Hi, I am using gemini flash 2 with image input. While count_tokens return 262, the actual number of token used from the response is 2838! The size of the image is (1250, 356)
Can anyone explain this to me.

Hi @Hoang_Dinh_Thanh,

Welcome to forum, Yes its a genuine bug, team is working on this issue to be fixed.

Thank you

is there any update on this problem?

Hi @Hoang_Dinh_Thanh,

Sorry for the delay but still the fix is in WIP.

Thank you

It’s been 2 months, is there any update?

Hi @Hoang_Dinh_Thanh ,

Sorry for the late response !!
I checked from my end , the issue is fixed now.
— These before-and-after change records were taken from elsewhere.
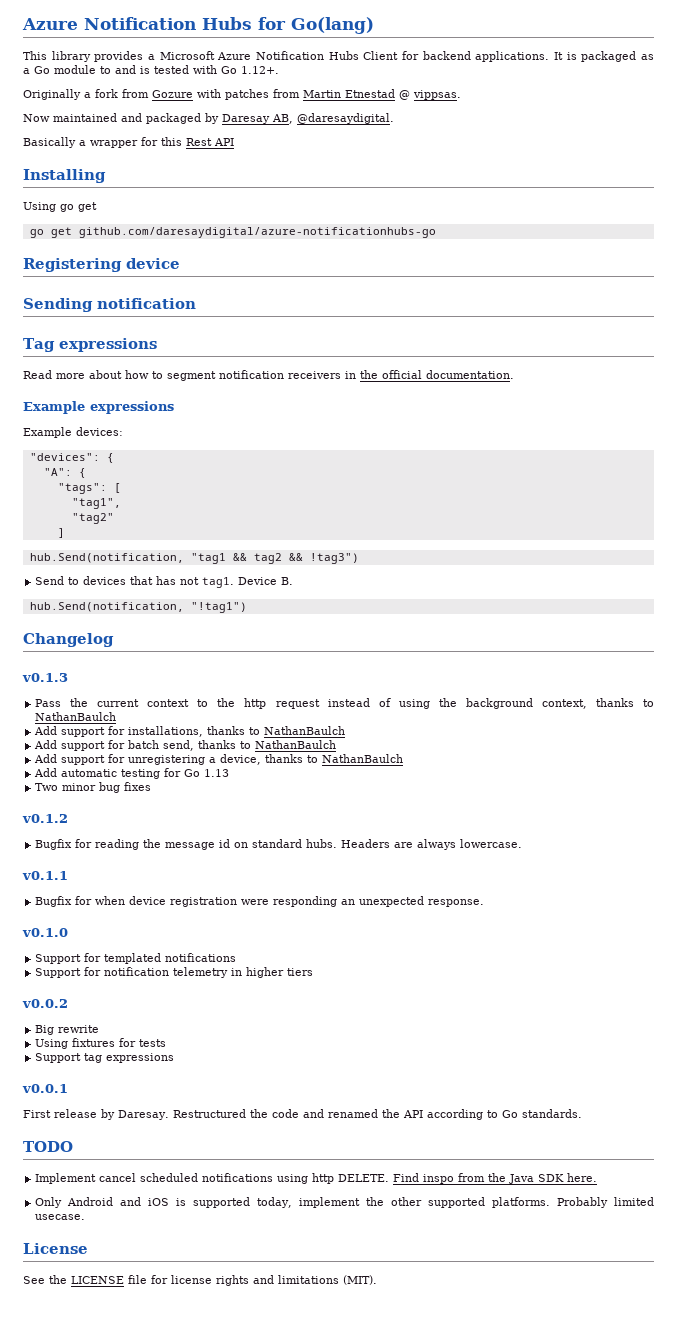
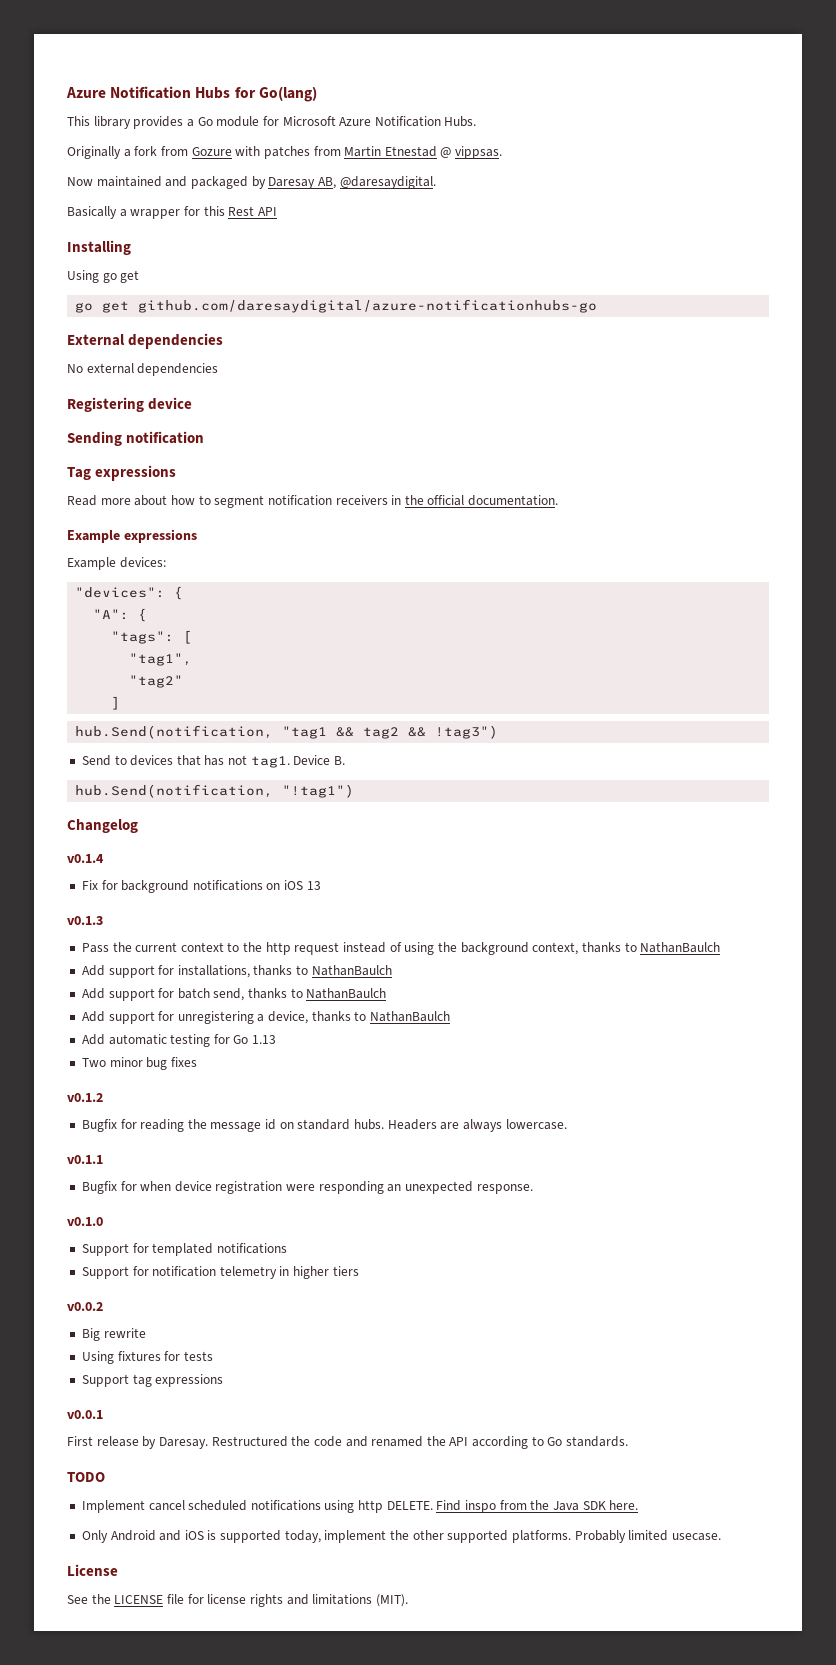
[159,51,654,62] [23,65,279,74] Microsoft Azure Notification Hubs Client for backend applications. It is packaged as a Go module to and is tested with Go 1.12+. -> [197,116,477,127] Go module for Microsoft Azure Notification Hubs.
(436, 232) none -> [67,333,224,349] [67,363,219,376] // External dependencies // No external dependencies
(114, 640) none -> [67,854,104,863] [81,880,321,893] // v0.1.4 // Fix for background notifications on iOS 13

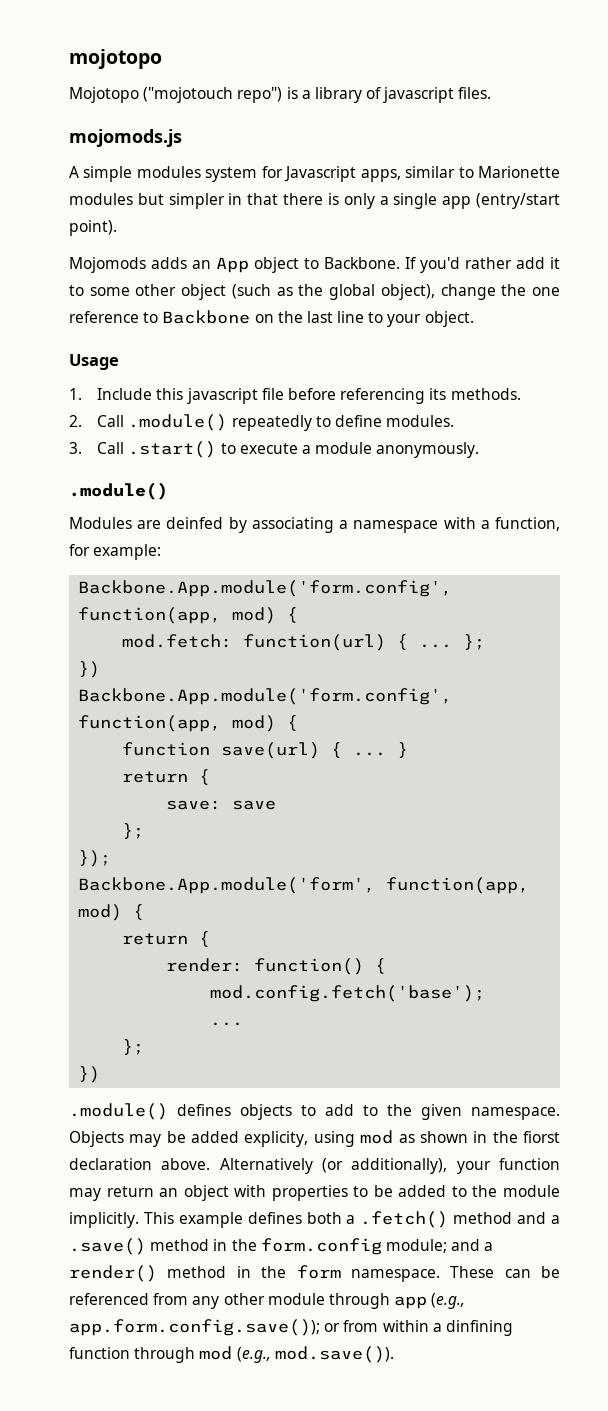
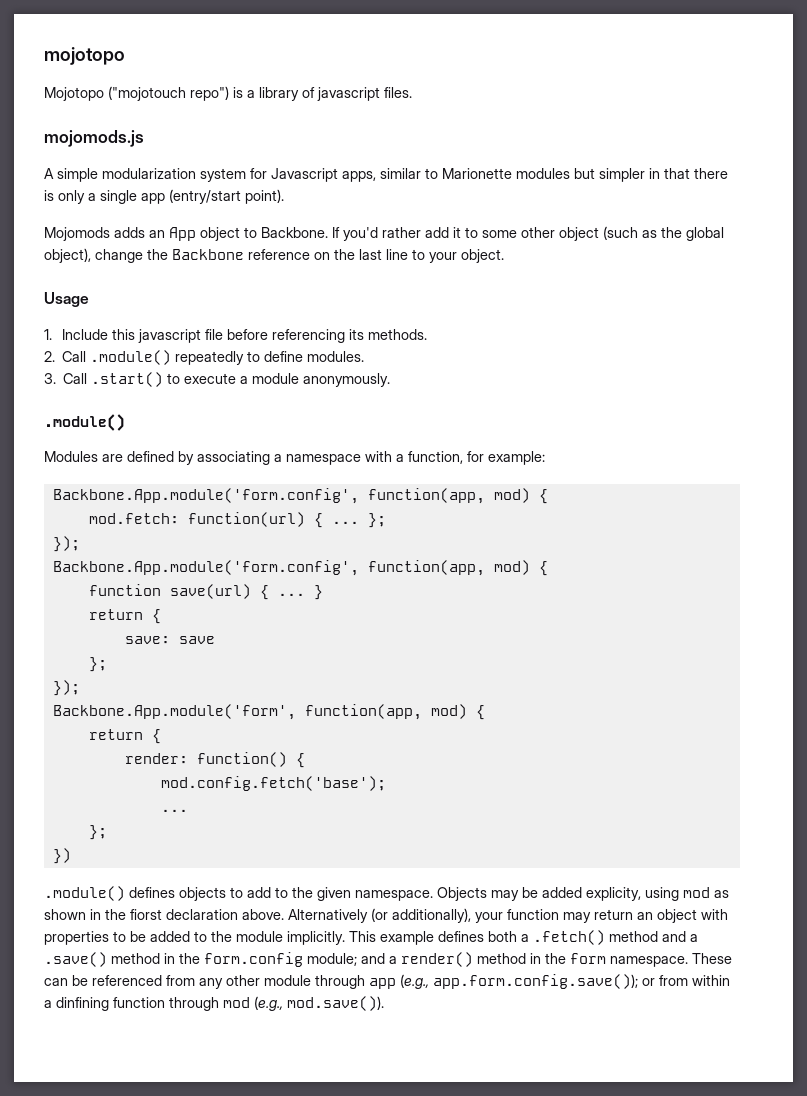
[136,166,201,178] modules -> [102,168,196,179] modularization
[532,287,560,296] [69,310,251,324] one reference to Backbone -> [172,249,310,260] Backbone reference
[166,517,224,529] deinfed -> [127,451,174,462] defined
[78,661,101,678] }) -> [52,536,80,552] });

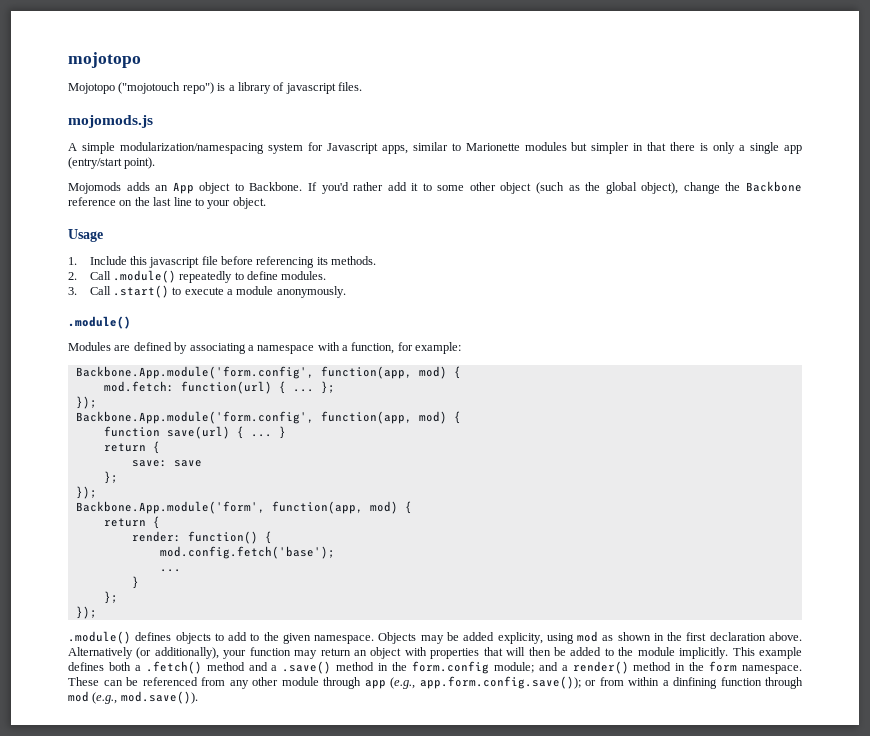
[102,168,196,179] modularization -> [119,142,264,154] modularization/namespacing
[88,825,107,840] [52,848,71,864] // }; // }) -> [131,576,139,589] [103,591,118,604] [75,606,97,619] // } // }; // });
[130,909,162,920] fiorst -> [686,632,707,641] first
[113,931,126,942] to -> [483,647,551,656] that will then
I would request you please check from your end and let us know your feedback.

Thank you !!

I can confirm this is not fixed
384x384 image is 256 tokens after processing as expected
768x768 is 1200~ tokens

✅ Token Counting Results:

  Input Token Count (Pre-request):

  - Total Tokens: 267 (from countTokens API call)
  - Text: 9 tokens ("Describe what you see in this image.")
  - Image: 258 tokens (768x768 JPEG)

  Response Usage Metadata (Post-request):

  - Prompt Tokens: 1,298
  - Response Tokens: 40
  - Total Tokens: 1,338

This is with @google/genai 1.7.0.

Can we get a confirmation that a 768x768 should process as 258 tokens as per docs or is this an estimation issue and the actual logic behind the token count is undocumented?